Spontaneous Coronary Artery Dissection (SCAD)
SCAD occurs when the inner layers of a coronary artery wall tear away from the outer layers. Blood seeps into the gap and forms a pocket (called a false lumen) that presses inward, narrowing or blocking the artery. Unlike a typical heart attack, SCAD most commonly affects young and middle-aged women, often those with few or no traditional cardiovascular risk factors.
Conditions that weaken blood vessel walls raise the risk: fibromuscular dysplasia (an abnormality in artery structure), connective tissue disorders like Ehlers-Danlos and Marfan syndrome, and hormonal factors including pregnancy, oral contraceptives, and fertility treatments. Systemic inflammatory diseases and recreational drug use are also linked to SCAD. Because it strikes people who don’t fit the typical heart attack profile, it can be missed or diagnosed late.
Why Speed of Treatment Matters
Once a coronary artery is blocked, the clock starts.

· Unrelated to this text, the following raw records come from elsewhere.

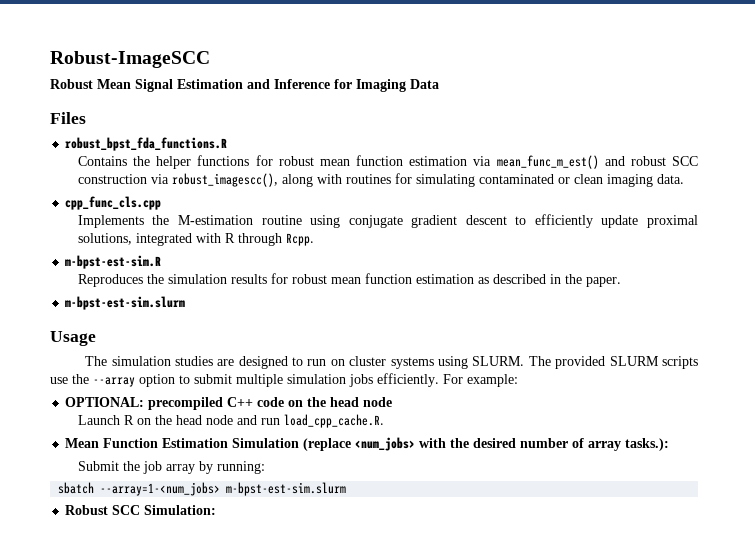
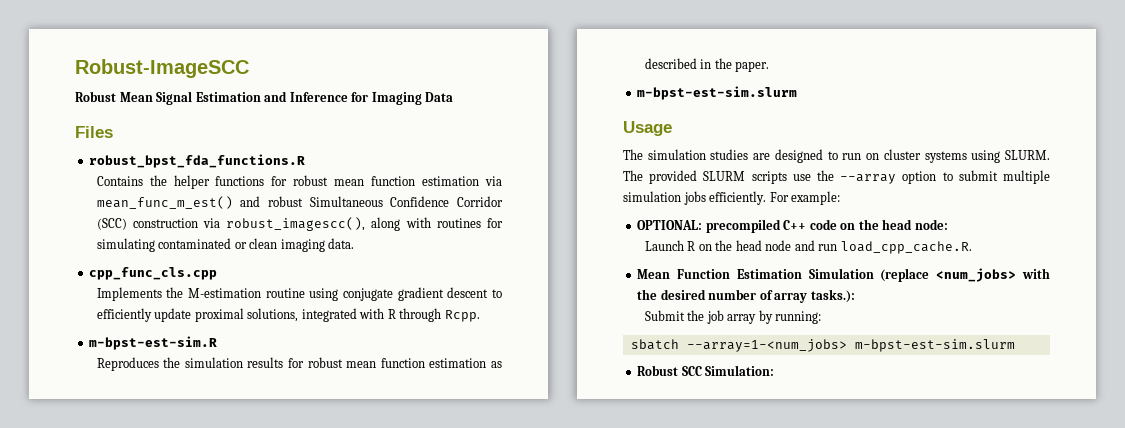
- Contains the helper functions for robust mean function estimation via mean_func_m_est() and robust SCC construction via robust_imagescc(), along with routines for simulating contaminated or clean imaging data.
+ Contains the helper functions for robust mean function estimation via mean_func_m_est() and robust Simultaneous Confidence Corridor (SCC) construction via robust_imagescc(), along with routines for simulating contaminated or clean imaging data.
- OPTIONAL: precompiled C++ code on the head node
+ OPTIONAL: precompiled C++ code on the head node:

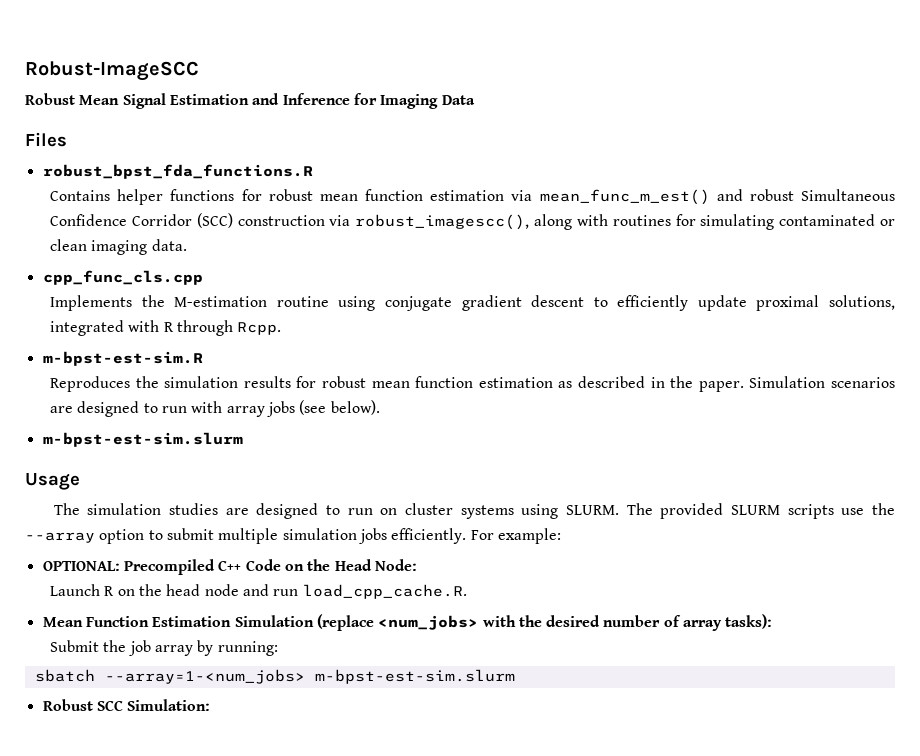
- Contains the helper functions for robust mean function estimation via mean_func_m_est() and robust Simultaneous Confidence Corridor (SCC) construction via robust_imagescc(), along with routines for simulating contaminated or clean imaging data.
+ Contains helper functions for robust mean function estimation via mean_func_m_est() and robust Simultaneous Confidence Corridor (SCC) construction via robust_imagescc(), along with routines for simulating contaminated or clean imaging data.
+ Simulation scenarios are designed to run with array jobs (see below).
- OPTIONAL: precompiled C++ code on the head node:
+ OPTIONAL: Precompiled C++ Code on the Head Node:
- Mean Function Estimation Simulation (replace <num_jobs> with the desired number of array tasks.):
+ Mean Function Estimation Simulation (replace <num_jobs> with the desired number of array tasks):

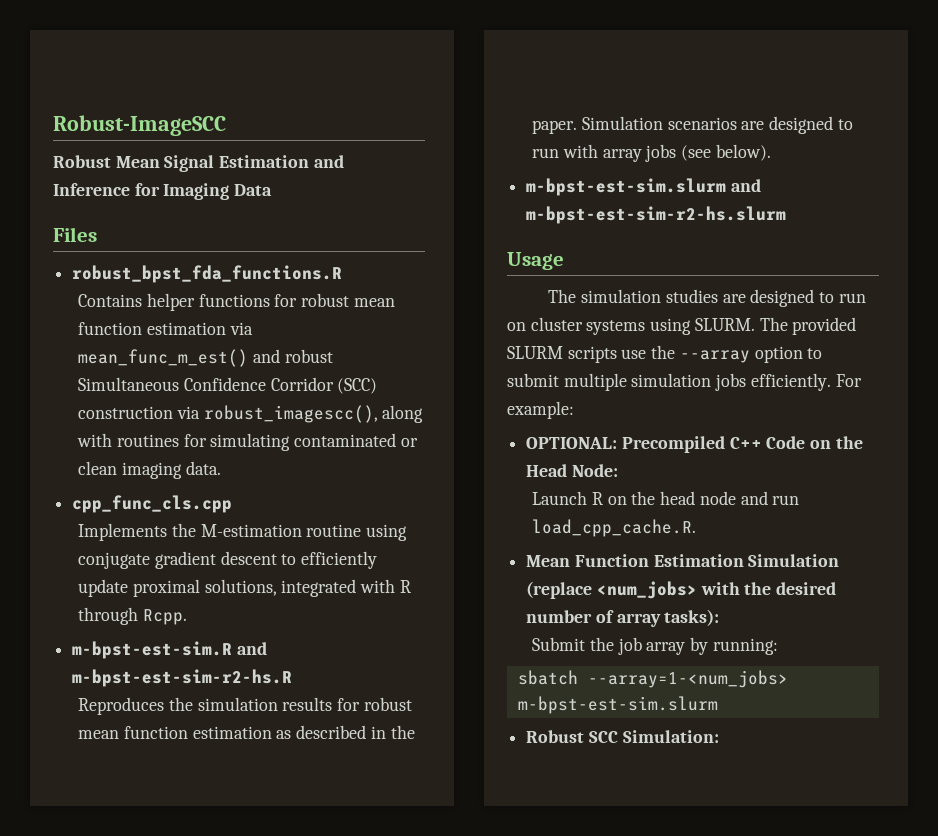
- m-bpst-est-sim.R
+ m-bpst-est-sim.R and m-bpst-est-sim-r2-hs.R
  Simulation scenarios are designed to run with array jobs (see below).
- m-bpst-est-sim.slurm
+ m-bpst-est-sim.slurm and m-bpst-est-sim-r2-hs.slurm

Within one to three hours, heart muscle fibers in the affected area begin to warp and distort, though inflammation hasn’t fully set in yet. By four to twelve hours, cells are dying in large numbers, with visible tissue destruction, swelling, and bleeding into the damaged area. The wave of damage starts in the innermost layer of the heart wall and spreads outward toward the surface the longer blood flow is cut off.
This timeline is why the phrase “time is muscle” exists in cardiology. Every minute of blocked blood flow means more heart tissue lost permanently. Restoring flow within the first few hours can save a significant portion of the muscle at risk, preserving the heart’s ability to pump effectively for the rest of your life.